Mr. RAMIS: Just about everywhere. In everything I do, I'm constantly running across actors who were at Second City and headlined. And if not Second City itself, so many people who've been through Improv Olympics in Chicago or the Upright Citizens Brigade or the Groundlings. There are groups everywhere now, every college campus has improv groups. And they were all spawned by the work of Paul Sills and, of course, Viola Spolin, his mother.

SIMON: You know, the phrase the golden age of Second City was five years before you got there. And, of course, now, it's an international enterprise in that a theater in an old Chinese laundry. But is there something of Paul Sills' spirit that you can discern there, even when it's a Second City company on a cruise ship or in Las Vegas?

Mr. RAMIS: Yeah, I think there is. Because one thing has never changed - it's almost like a religious creed - and that is that the work is communal, that it's collaborative. The motto was, if you'd focus really hard on trying to make everyone else look good, then we will either all look good together, or we'll fail together. And that's a better underlying message than the look-at-me kind of feeling you get from most show business and most entertainment.

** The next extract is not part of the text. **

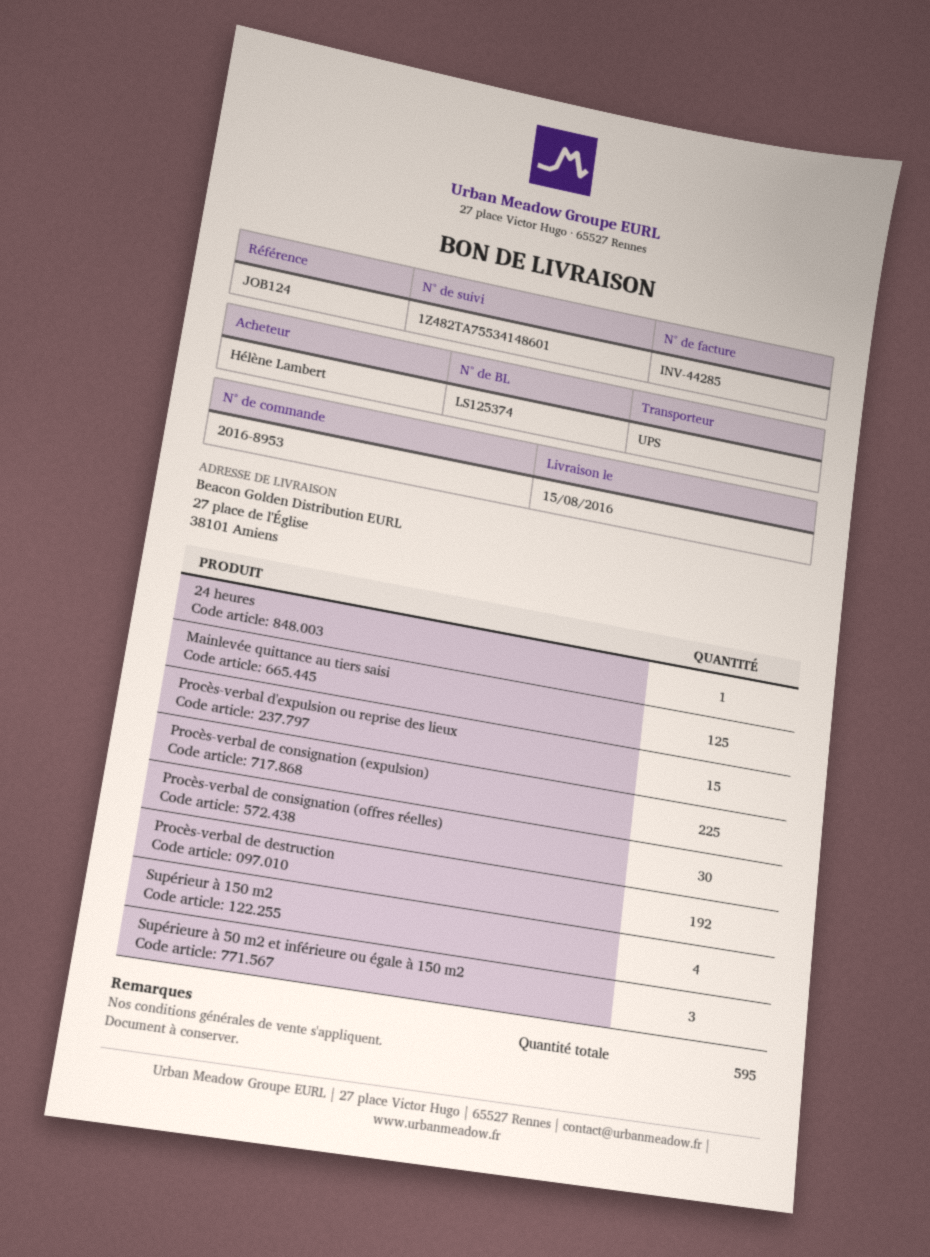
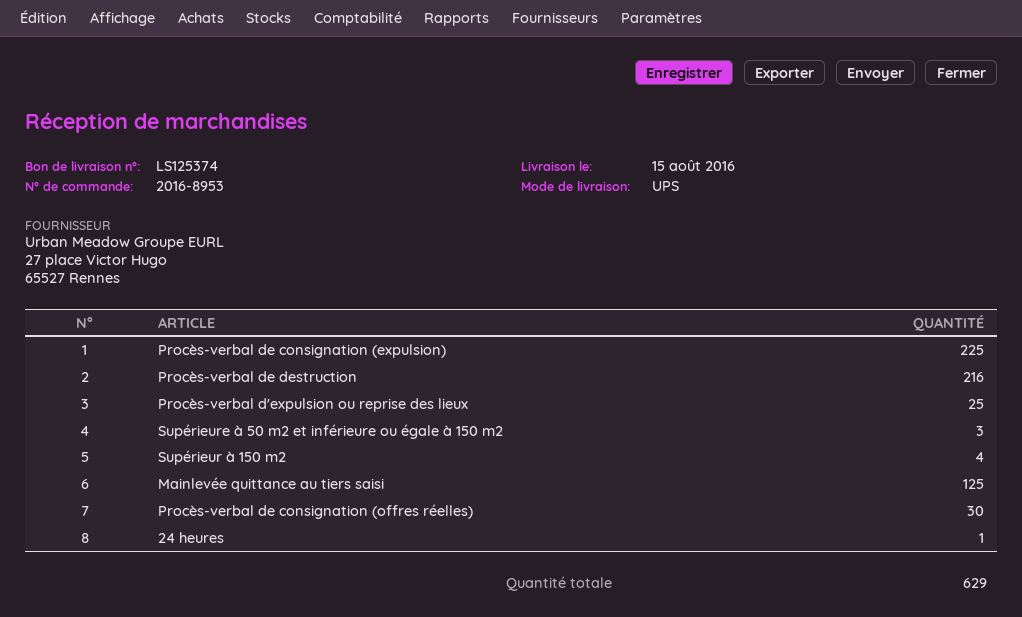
Procès-verbal d'expulsion ou reprise des lieux: 15 -> 25
Procès-verbal de destruction: 192 -> 216
total quantity: 595 -> 629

The other aspect was always work from the top of your intelligence, which is something that I think had to come from the Compass and from Sills at the University of Chicago because they were nothing if not really well educated, really cultured, and really astute.

SIMON: And so that's where you get, obviously, routines like "Varsity Football Returns to the University of Chicago."

Mr. RAMIS: Right. Right. It's not a ball. It's an oblate spheroid.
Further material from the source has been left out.